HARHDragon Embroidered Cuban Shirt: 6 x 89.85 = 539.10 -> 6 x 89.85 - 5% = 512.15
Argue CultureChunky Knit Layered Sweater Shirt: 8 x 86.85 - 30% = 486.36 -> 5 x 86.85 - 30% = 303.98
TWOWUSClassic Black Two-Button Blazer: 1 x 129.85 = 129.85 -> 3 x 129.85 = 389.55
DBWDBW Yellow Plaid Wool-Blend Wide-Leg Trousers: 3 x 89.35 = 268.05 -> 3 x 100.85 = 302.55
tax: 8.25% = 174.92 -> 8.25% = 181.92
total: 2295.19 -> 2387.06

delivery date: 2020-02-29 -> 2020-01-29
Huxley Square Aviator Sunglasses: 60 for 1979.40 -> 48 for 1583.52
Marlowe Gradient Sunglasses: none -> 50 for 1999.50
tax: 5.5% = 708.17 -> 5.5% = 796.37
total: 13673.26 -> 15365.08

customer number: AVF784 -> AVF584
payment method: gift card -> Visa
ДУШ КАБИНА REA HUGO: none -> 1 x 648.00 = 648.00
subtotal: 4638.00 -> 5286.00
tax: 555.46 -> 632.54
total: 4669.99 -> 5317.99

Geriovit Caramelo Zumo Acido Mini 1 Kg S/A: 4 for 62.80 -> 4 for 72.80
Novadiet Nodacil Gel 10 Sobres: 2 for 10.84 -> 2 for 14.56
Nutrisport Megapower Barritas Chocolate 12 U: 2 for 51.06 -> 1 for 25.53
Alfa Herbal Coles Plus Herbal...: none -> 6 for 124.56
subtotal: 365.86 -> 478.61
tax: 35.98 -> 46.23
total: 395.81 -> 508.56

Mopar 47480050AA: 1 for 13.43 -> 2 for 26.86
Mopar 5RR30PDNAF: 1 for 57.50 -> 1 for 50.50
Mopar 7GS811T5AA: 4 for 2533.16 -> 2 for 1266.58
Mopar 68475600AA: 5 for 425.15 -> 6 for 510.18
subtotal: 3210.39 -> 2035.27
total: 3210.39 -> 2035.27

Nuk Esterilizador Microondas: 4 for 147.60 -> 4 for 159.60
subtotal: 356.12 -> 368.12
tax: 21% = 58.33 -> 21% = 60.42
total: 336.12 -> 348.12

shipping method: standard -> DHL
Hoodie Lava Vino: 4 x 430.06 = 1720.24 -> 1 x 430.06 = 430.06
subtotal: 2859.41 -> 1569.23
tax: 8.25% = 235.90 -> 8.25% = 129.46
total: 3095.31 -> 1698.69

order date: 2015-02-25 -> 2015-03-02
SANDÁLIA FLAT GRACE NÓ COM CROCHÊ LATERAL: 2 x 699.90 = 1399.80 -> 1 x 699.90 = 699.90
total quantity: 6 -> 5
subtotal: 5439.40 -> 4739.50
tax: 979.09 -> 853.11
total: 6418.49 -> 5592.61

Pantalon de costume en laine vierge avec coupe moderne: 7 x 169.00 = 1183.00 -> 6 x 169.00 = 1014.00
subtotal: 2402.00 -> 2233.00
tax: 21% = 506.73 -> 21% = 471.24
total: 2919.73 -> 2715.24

▶ ACTION ITEM: Output nothing but the lines from the one containing "Mopar 5RR30PDNAF: 1 for 57.50 -> 1 for 50.50" through the last line of the data, exactly as they stand.

▶ REPLY:
Mopar 5RR30PDNAF: 1 for 57.50 -> 1 for 50.50
Mopar 7GS811T5AA: 4 for 2533.16 -> 2 for 1266.58
Mopar 68475600AA: 5 for 425.15 -> 6 for 510.18
subtotal: 3210.39 -> 2035.27
total: 3210.39 -> 2035.27

Nuk Esterilizador Microondas: 4 for 147.60 -> 4 for 159.60
subtotal: 356.12 -> 368.12
tax: 21% = 58.33 -> 21% = 60.42
total: 336.12 -> 348.12

shipping method: standard -> DHL
Hoodie Lava Vino: 4 x 430.06 = 1720.24 -> 1 x 430.06 = 430.06
subtotal: 2859.41 -> 1569.23
tax: 8.25% = 235.90 -> 8.25% = 129.46
total: 3095.31 -> 1698.69

order date: 2015-02-25 -> 2015-03-02
SANDÁLIA FLAT GRACE NÓ COM CROCHÊ LATERAL: 2 x 699.90 = 1399.80 -> 1 x 699.90 = 699.90
total quantity: 6 -> 5
subtotal: 5439.40 -> 4739.50
tax: 979.09 -> 853.11
total: 6418.49 -> 5592.61

Pantalon de costume en laine vierge avec coupe moderne: 7 x 169.00 = 1183.00 -> 6 x 169.00 = 1014.00
subtotal: 2402.00 -> 2233.00
tax: 21% = 506.73 -> 21% = 471.24
total: 2919.73 -> 2715.24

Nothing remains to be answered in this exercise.